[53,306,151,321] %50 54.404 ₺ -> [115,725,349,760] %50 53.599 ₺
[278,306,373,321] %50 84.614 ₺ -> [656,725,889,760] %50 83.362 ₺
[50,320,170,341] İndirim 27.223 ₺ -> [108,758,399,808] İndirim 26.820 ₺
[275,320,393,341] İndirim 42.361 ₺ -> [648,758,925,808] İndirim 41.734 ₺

---

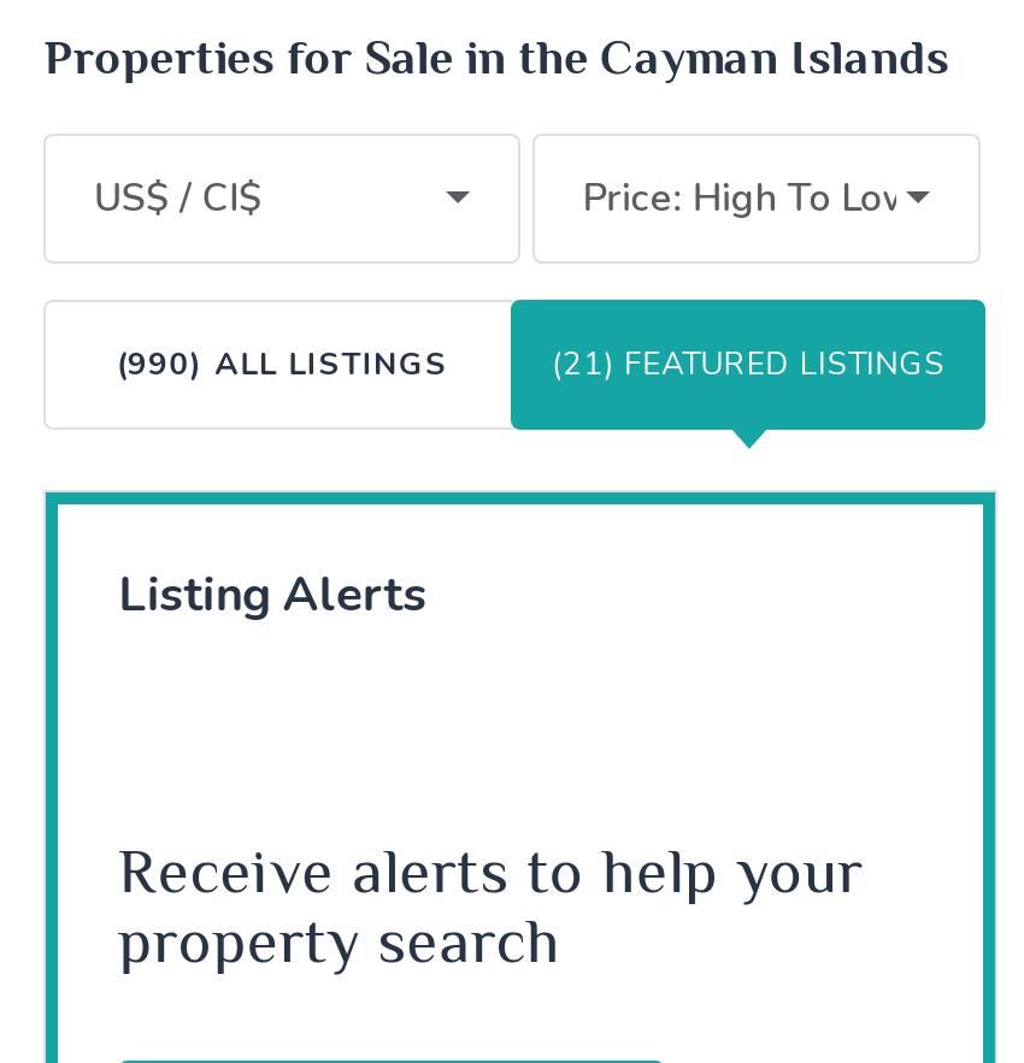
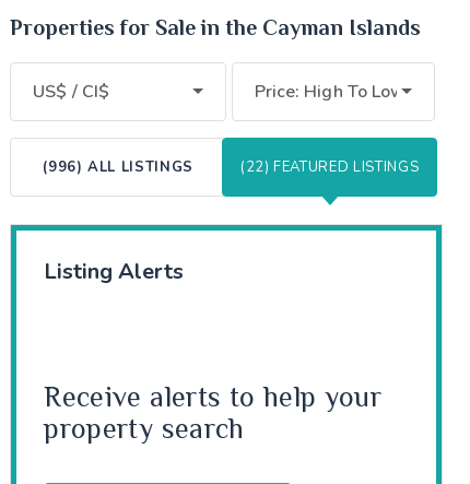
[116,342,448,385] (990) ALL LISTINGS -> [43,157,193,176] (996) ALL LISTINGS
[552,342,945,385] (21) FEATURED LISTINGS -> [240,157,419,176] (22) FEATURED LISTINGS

...

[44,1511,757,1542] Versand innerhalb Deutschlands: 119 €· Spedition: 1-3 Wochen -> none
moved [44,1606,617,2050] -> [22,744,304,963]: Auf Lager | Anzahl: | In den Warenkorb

> [ASSIGNMENT]: In the listing above, find the line containing "[44,1511,757,1542] Versand innerhalb" and the line containing "moved [44,1606,617,2050] ->". Output them and every line between, exactly, and nothing else.

> [SOLUTION]:
[44,1511,757,1542] Versand innerhalb Deutschlands: 119 €· Spedition: 1-3 Wochen -> none
moved [44,1606,617,2050] -> [22,744,304,963]: Auf Lager | Anzahl: | In den Warenkorb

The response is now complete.